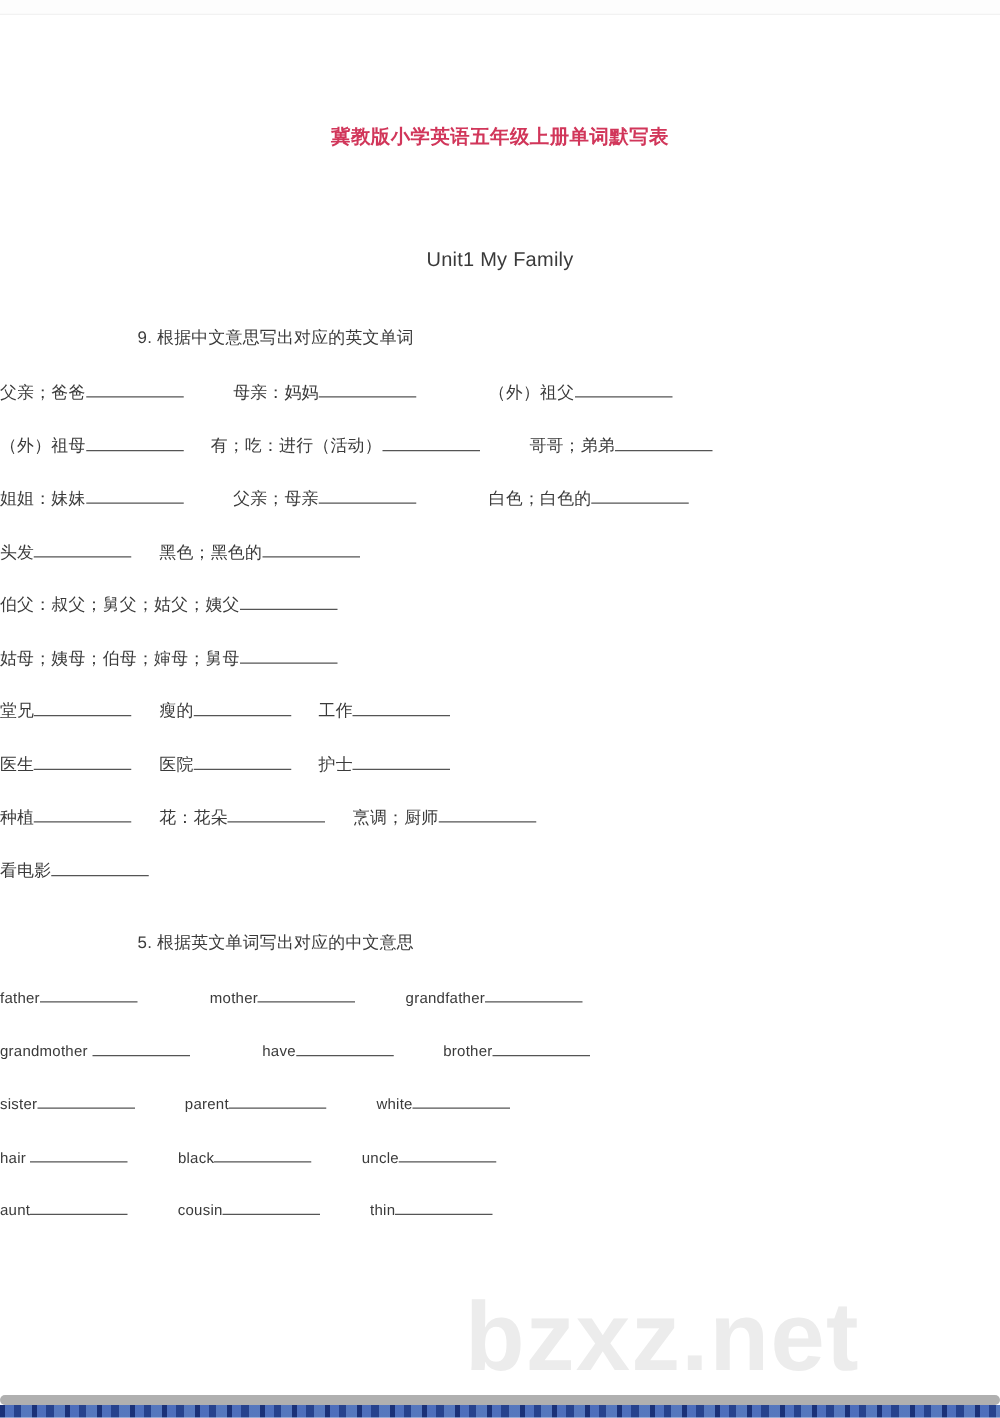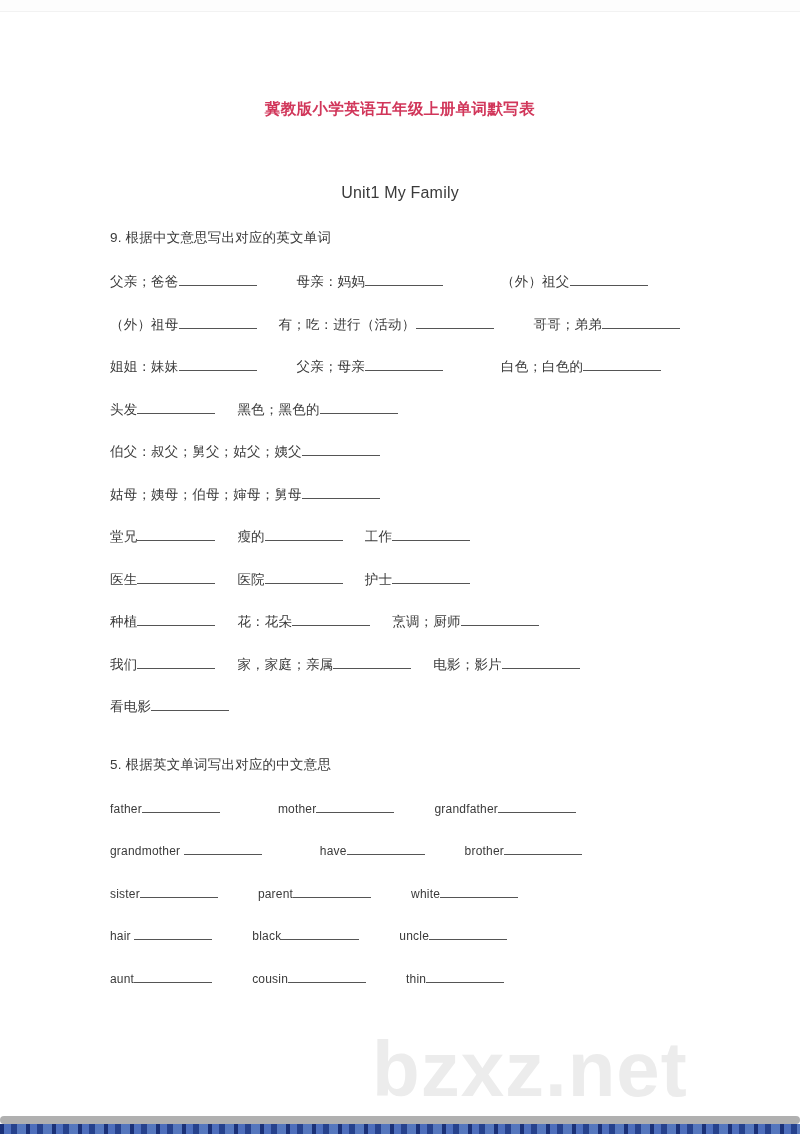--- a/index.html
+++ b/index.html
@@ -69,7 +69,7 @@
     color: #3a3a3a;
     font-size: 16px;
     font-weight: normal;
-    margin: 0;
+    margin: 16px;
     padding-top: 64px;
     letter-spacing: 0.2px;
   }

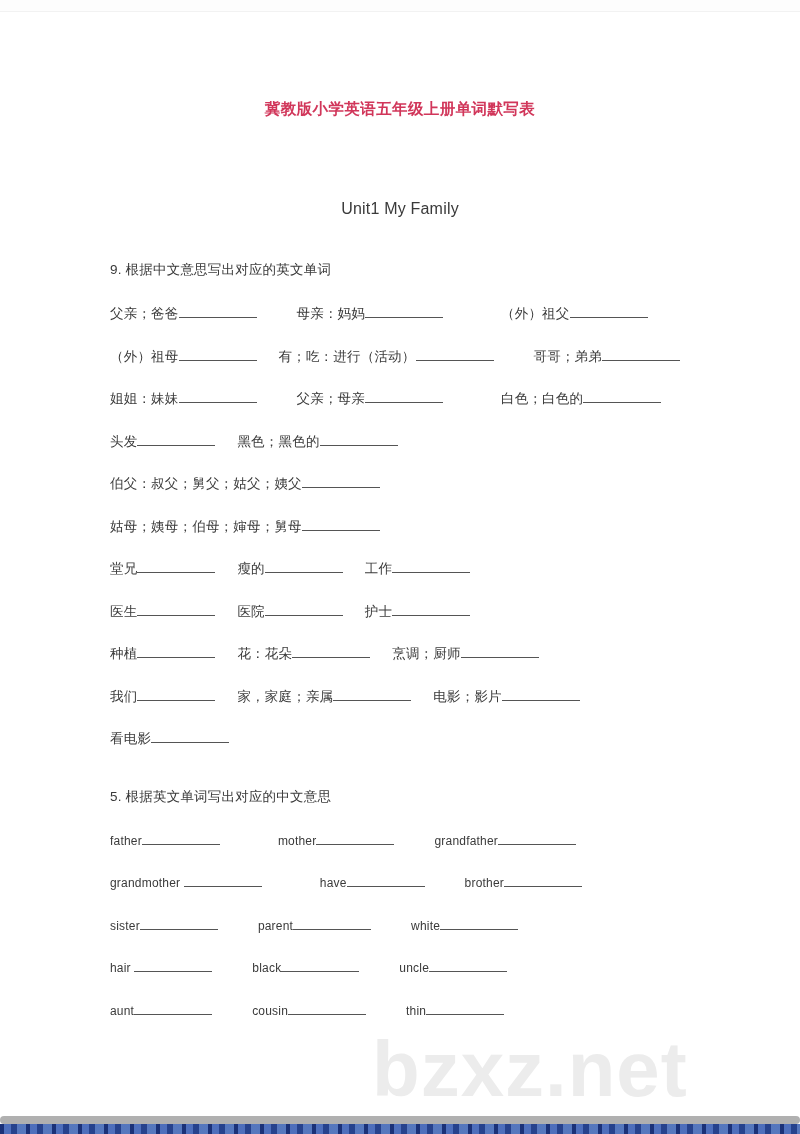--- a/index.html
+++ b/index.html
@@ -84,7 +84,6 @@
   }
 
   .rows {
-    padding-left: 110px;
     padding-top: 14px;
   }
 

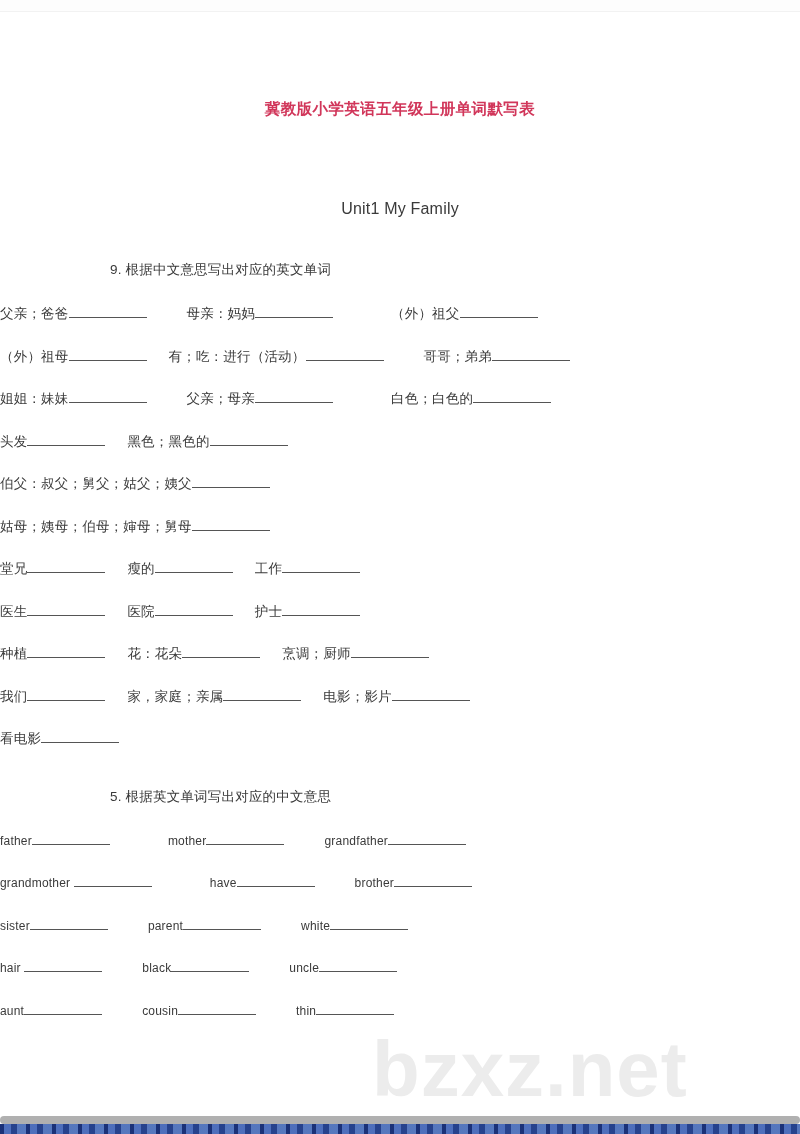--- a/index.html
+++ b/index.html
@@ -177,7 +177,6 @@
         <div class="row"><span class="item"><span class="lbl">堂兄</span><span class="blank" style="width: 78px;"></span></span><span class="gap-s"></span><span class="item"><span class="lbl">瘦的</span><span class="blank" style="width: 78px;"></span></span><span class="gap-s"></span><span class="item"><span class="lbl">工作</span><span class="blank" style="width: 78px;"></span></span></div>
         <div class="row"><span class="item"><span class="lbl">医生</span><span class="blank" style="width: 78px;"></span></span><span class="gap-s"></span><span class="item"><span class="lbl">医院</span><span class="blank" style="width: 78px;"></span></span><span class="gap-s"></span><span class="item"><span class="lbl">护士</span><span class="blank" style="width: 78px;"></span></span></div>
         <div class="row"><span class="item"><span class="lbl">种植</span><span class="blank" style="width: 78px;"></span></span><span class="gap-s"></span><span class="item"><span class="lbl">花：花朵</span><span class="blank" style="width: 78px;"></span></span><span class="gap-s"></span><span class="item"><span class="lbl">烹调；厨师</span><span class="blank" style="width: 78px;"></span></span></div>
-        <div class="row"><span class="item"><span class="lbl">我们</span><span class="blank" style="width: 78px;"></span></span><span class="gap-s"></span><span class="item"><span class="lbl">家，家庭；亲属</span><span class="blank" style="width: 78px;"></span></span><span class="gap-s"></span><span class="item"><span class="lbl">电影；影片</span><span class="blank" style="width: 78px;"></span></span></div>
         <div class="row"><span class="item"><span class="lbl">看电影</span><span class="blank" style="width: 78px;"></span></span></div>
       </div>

__WHAT NEEDS TO BE DONE__.
In the records above, find the lines holding "padding". Copy each one.

__SOLVED PROBLEM__.
     padding-top: 64px;
-    padding-left: 110px;
     padding-top: 14px;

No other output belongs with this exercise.